– Вот так. Отлично. И если вы дали ложную клятву, – я забрал крест из ее вялых вспотевших ладоней, – то обрекли себя на проклятие.

– Вам известно… что развод недопустим, – еле слышно пролепетала она.

– О нет, еще как допустим.

– Безусловно, бывают исключительные случаи… Но разводы запрещены нашим Господом.

– Конечно, в идеальном смысле. Вы вспомнили Матфея: «Итак будьте совершенны…»[38] Родите мне сына, и тогда не будет развода.

Тут мне пришла в голову иная мысль.

– Полагаю, вам лучше вычеркнуть из памяти вашу жизнь в Испании. Не бывать в роду Тюдоров ни Филиппам, ни Карлам. Я сам подберу славное английское имя.

Не обращая внимания на струившиеся по ее щекам слезы, я направился к выходу из кабинета. Я видел перед собой не испуганную женщину, а лишь тайное орудие порочного Фердинанда, змею, вскормленную на моей груди, коронованную мной и обосновавшуюся в моем родном доме.


Остаток дня я пребывал в раздражении. Закончилась вечерня, во время которой я обычно присоединялся к Екатерине в ее молитвах. Я знал, что она будет ждать меня, но не мог заставить себя пойти к ней. Записку королева не прислала, хотя я ждал этого. Разумно. Один вид ее почерка разозлил бы меня еще больше, поскольку я тут же вообразил бы Екатерину за составлением изменнических посланий.

Я уже готовился ко сну, и вдруг меня будто ударили. Боже, как же глупо я себя вел! Нет, выдвинутые мной обвинения были вполне обоснованными, поскольку Екатерина всегда фанатично поддерживала Фердинанда – более того, одно время она являлась его полномочным послом при моем дворе. Но я напрасно дал волю ярости, обнажил свои истинные чувства. Разум мой в одночасье помутился. Я орал как бешеный, набросился, будто дикарь, на священника… Мальчишка я или мужчина? Меня захлестнул стыд.

Я взошел по ступеням на свою роскошную кровать. От Екатерины по-прежнему не было письма с просьбами вернуться и простить ее. Что ж, это ошибка с ее стороны. Но я размышлял о жене уже спокойно; мой гнев остыл.

Вольготно раскинувшись на перине, я блаженствовал. Бурный выплеск страстей истощил меня.

Развод. Откуда я выкопал такое слово? Екатерина права: христианам не положено разводиться. Христос очень четко высказался, когда его спросили об этом. Кто? Наверняка фарисеи. По-моему, они вечно заботились о благочестии. Но потом появились оговорки, исключения, допускающие расторжение брака, о чем упоминал святой Павел. Я решил выяснить это у Уолси, когда встречусь с ним завтра утром. Все-таки он был священником, даже если не углублялся в теологию.
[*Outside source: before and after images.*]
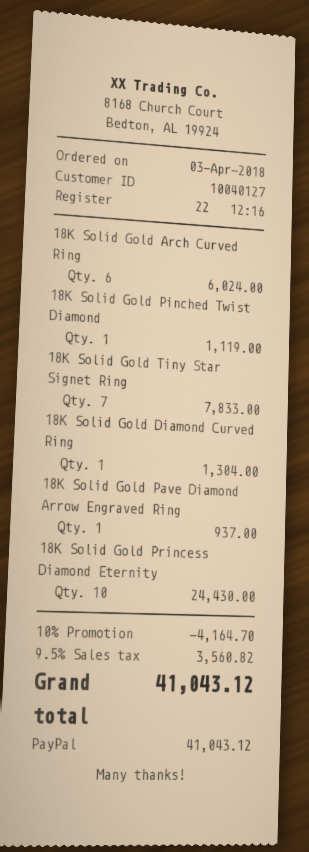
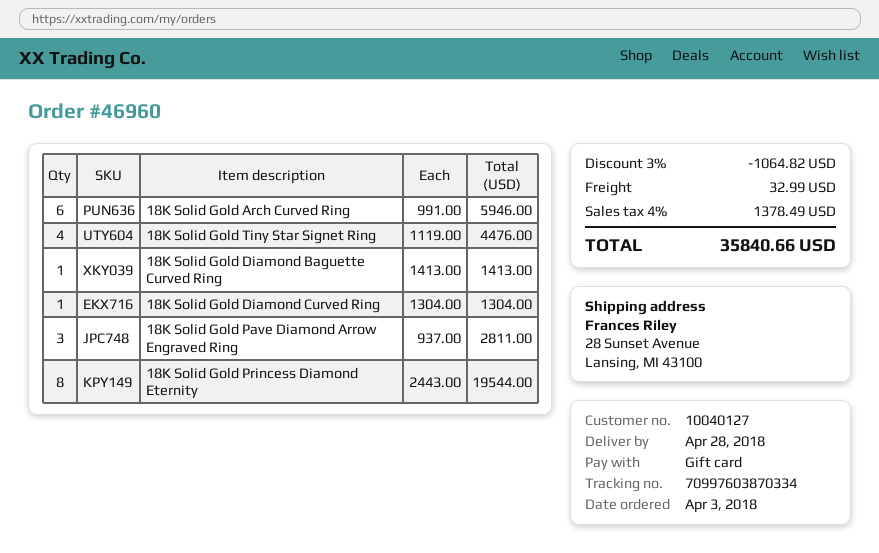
payment method: PayPal -> gift card
18K Solid Gold Arch Curved Ring: 6 for 6024.00 -> 6 for 5946.00
18K Solid Gold Pinched Twist Diamond: 1 for 1119.00 -> none
18K Solid Gold Tiny Star Signet Ring: 7 for 7833.00 -> 4 for 4476.00
18K Solid Gold Pave Diamond Arrow Engraved Ring: 1 for 937.00 -> 3 for 2811.00
18K Solid Gold Princess Diamond Eternity: 10 for 24430.00 -> 8 for 19544.00
18K Solid Gold Diamond Baguette Curved Ring: none -> 1 for 1413.00
discount: 10% = 4164.70 -> 3% = 1064.82
shipping: none -> 32.99
tax: 9.5% = 3560.82 -> 4% = 1378.49
total: 41043.12 -> 35840.66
После мессы я отправился прямиком в дворцовые апартаменты Уолси. Архиепископ уже трудился за письменным столом. Странно, отметил я про себя, почему-то сей отец церкви не удостоил службу своим посещением.

– Прочтите.

Я бросил оскорбительный испанский свиток на заваленный бумагами стол. Письмо подкатилось по стопке толстенных гроссбухов прямо в руки Уолси. Он ловко развернул пергамент своими пухлыми пальцами и пробежал его глазами быстрее, чем я описал это.
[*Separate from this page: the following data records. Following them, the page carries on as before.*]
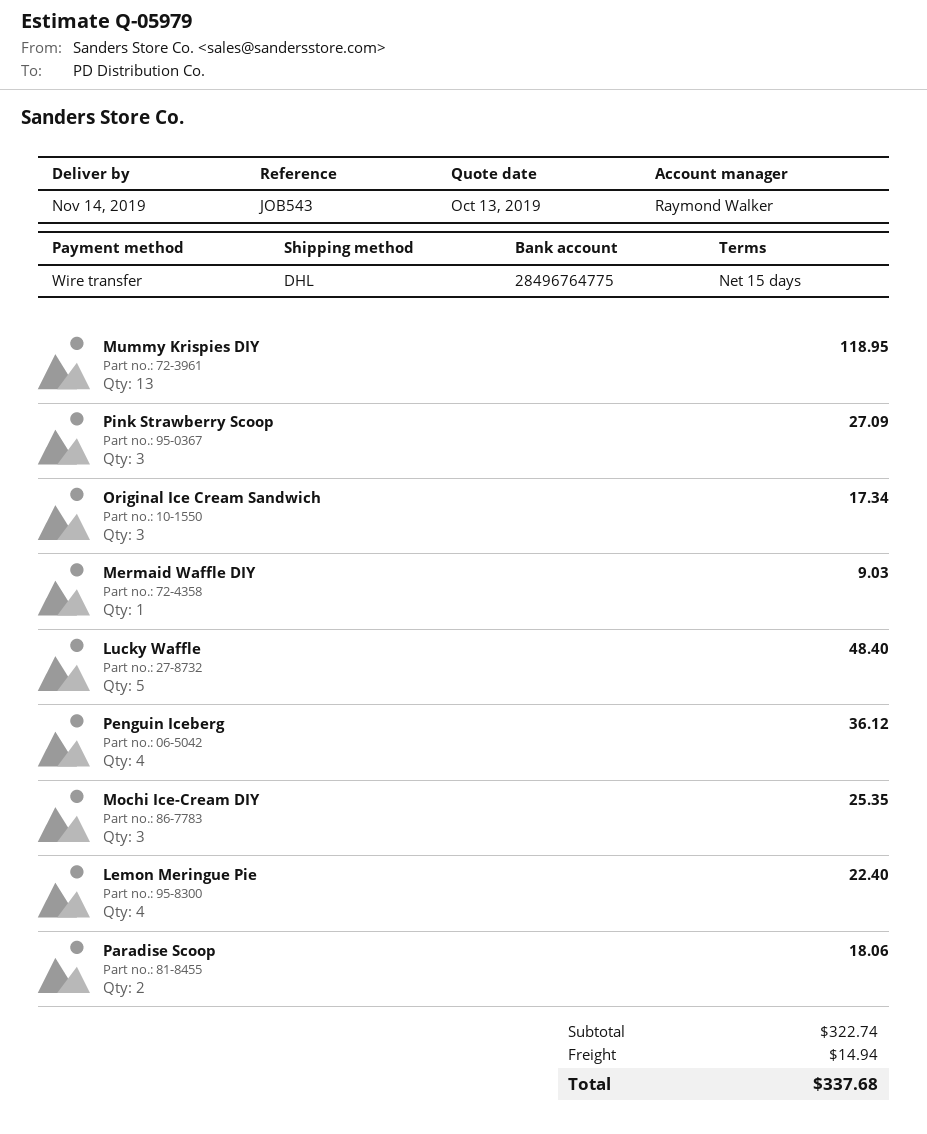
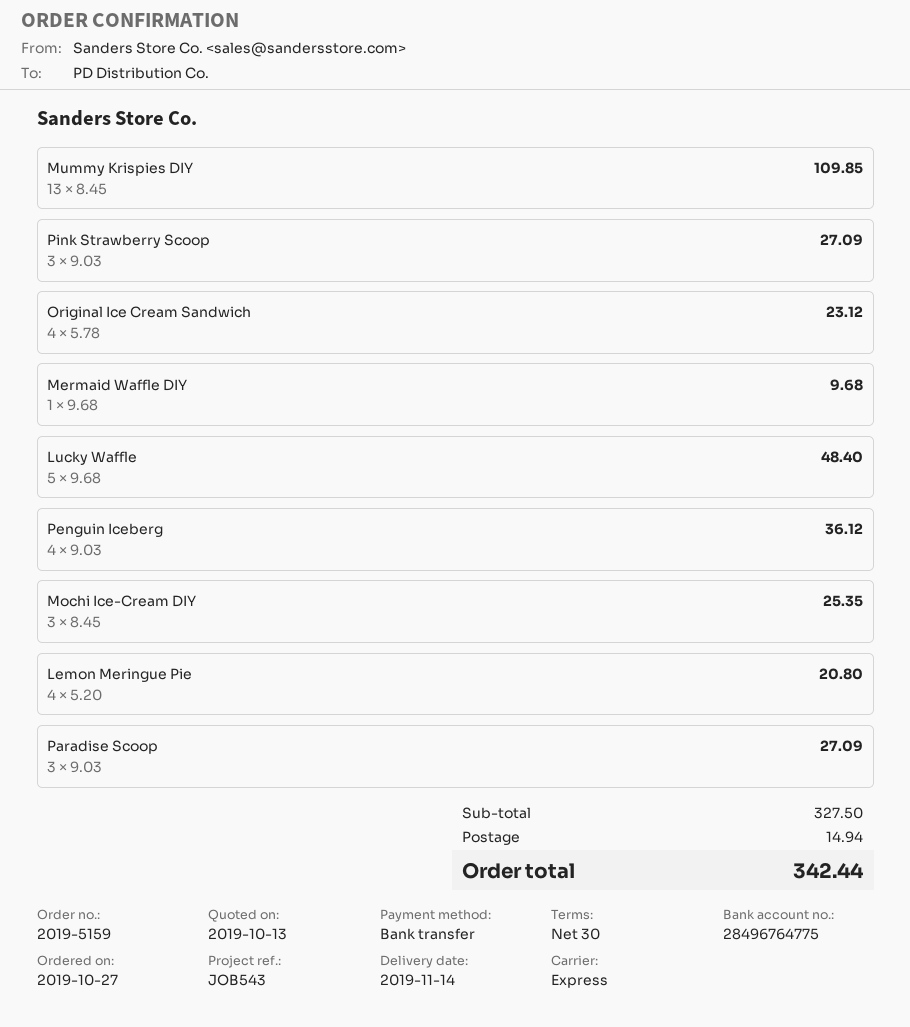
payment terms: 15 days -> 30 days
shipping method: DHL -> express
Mummy Krispies DIY: 13 for 118.95 -> 13 for 109.85
Original Ice Cream Sandwich: 3 for 17.34 -> 4 for 23.12
Mermaid Waffle DIY: 1 for 9.03 -> 1 for 9.68
Lemon Meringue Pie: 4 for 22.40 -> 4 for 20.80
Paradise Scoop: 2 for 18.06 -> 3 for 27.09
subtotal: 322.74 -> 327.50
total: 337.68 -> 342.44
– Какая гнусность! – прошептал он. – Ему грозит нижний круг ада, где он попадет в компанию столь же презренных предателей: Иуды, Брута и Кассия. Он угодит в объятия Сатаны.

– Ладно, ладно, – умерил я обвинительный пыл Уолси.

Загробное местопребывание Фердинанда заботило меня не так сильно, как желание узнать, с кем он обнимается сейчас: казалось, тесть решил помириться со всем миром.

– Я буду отмщен. И кара настигнет его при жизни. Как вы думаете, сможем мы превзойти его?

– Неужели вы хотите воевать с ним? Да еще и с Францией?